/---
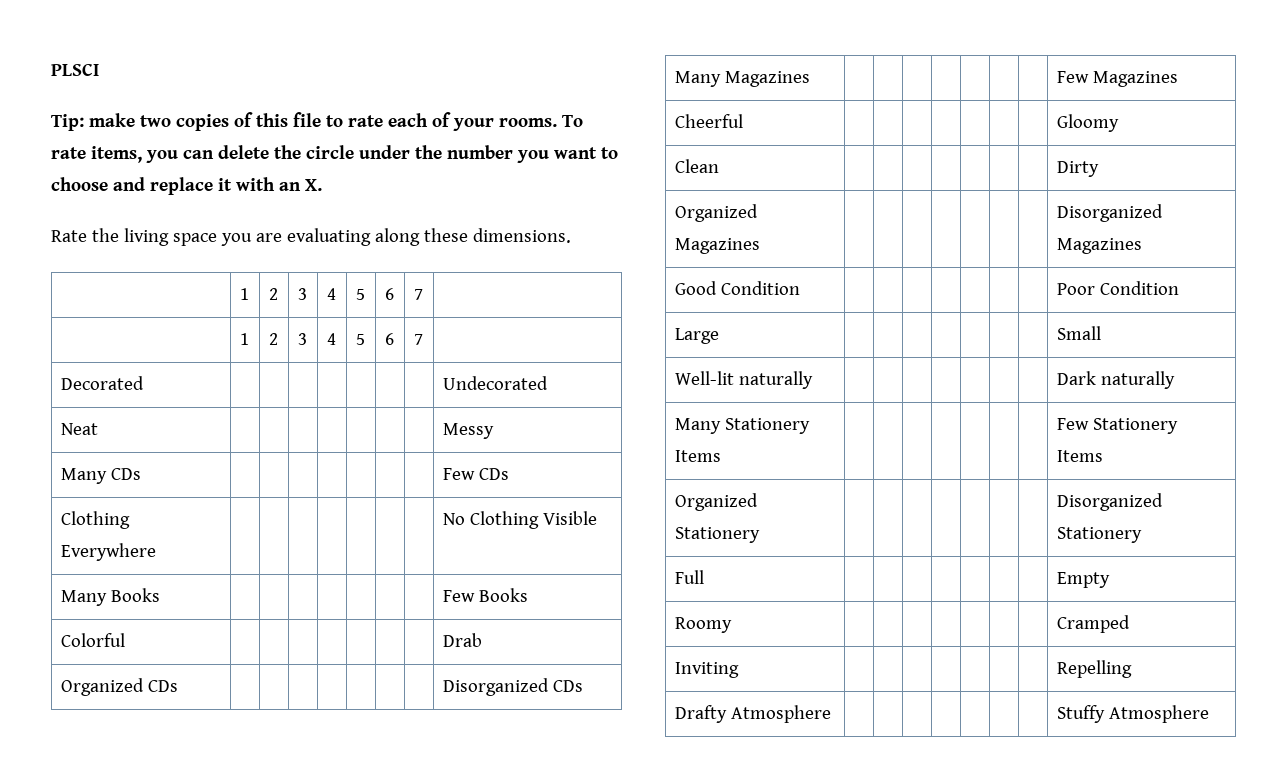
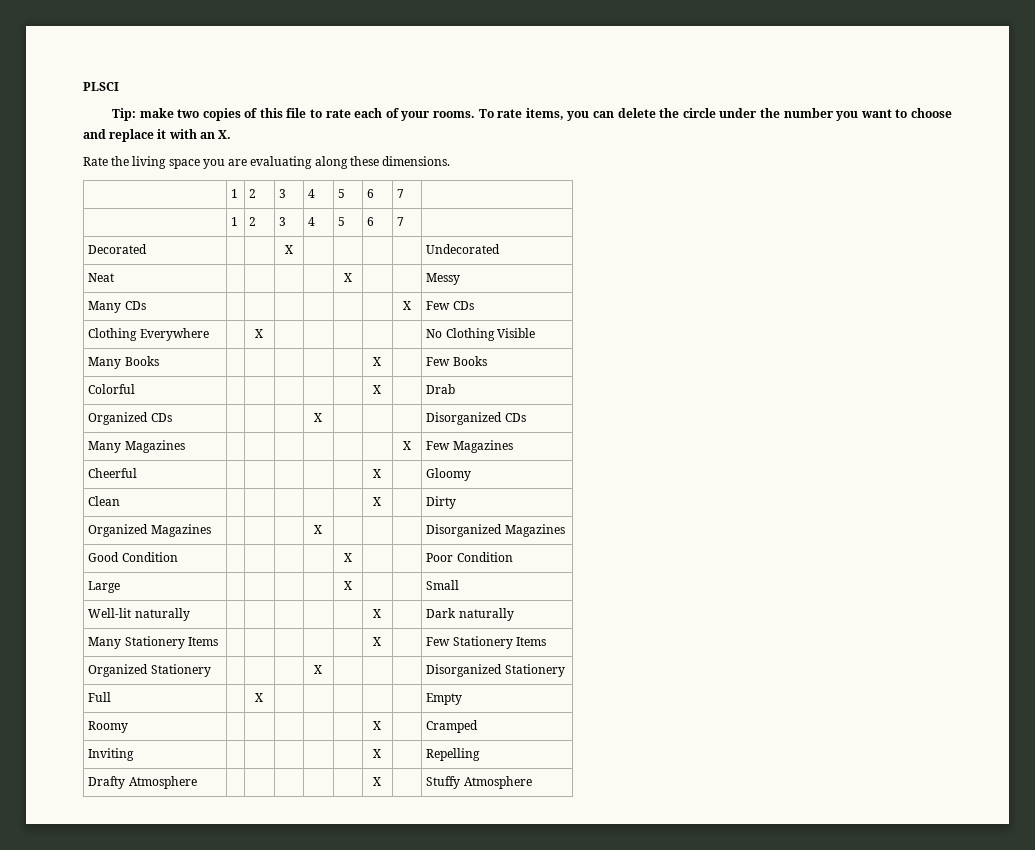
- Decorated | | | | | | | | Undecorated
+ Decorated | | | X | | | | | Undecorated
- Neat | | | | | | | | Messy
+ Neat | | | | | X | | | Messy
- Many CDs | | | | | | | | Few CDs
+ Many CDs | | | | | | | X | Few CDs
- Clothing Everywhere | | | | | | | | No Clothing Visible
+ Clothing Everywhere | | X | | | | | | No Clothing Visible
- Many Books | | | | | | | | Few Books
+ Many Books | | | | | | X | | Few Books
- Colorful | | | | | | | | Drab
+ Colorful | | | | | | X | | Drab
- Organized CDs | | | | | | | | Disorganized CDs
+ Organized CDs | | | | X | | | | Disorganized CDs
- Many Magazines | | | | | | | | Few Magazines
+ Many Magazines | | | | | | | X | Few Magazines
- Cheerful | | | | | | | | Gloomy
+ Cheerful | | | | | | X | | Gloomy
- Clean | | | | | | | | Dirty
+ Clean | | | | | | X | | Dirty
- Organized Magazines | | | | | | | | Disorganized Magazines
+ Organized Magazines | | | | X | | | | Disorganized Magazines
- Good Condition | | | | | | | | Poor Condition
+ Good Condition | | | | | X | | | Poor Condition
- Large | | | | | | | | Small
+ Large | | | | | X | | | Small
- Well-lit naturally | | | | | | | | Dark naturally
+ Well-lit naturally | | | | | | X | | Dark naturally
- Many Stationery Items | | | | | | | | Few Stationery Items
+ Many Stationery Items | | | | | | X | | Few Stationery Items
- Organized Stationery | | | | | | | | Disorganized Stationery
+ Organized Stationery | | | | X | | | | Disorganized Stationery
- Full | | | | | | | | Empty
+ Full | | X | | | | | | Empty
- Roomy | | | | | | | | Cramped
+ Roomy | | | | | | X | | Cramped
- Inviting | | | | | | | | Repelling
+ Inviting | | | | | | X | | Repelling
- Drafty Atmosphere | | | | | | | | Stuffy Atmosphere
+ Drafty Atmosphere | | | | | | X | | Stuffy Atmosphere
\---
Restate word for word every line from the one containing "X | | Few Stationery Items" through the final line of the listing. Both end lines belong in the answer.

+ Many Stationery Items | | | | | | X | | Few Stationery Items
- Organized Stationery | | | | | | | | Disorganized Stationery
+ Organized Stationery | | | | X | | | | Disorganized Stationery
- Full | | | | | | | | Empty
+ Full | | X | | | | | | Empty
- Roomy | | | | | | | | Cramped
+ Roomy | | | | | | X | | Cramped
- Inviting | | | | | | | | Repelling
+ Inviting | | | | | | X | | Repelling
- Drafty Atmosphere | | | | | | | | Stuffy Atmosphere
+ Drafty Atmosphere | | | | | | X | | Stuffy Atmosphere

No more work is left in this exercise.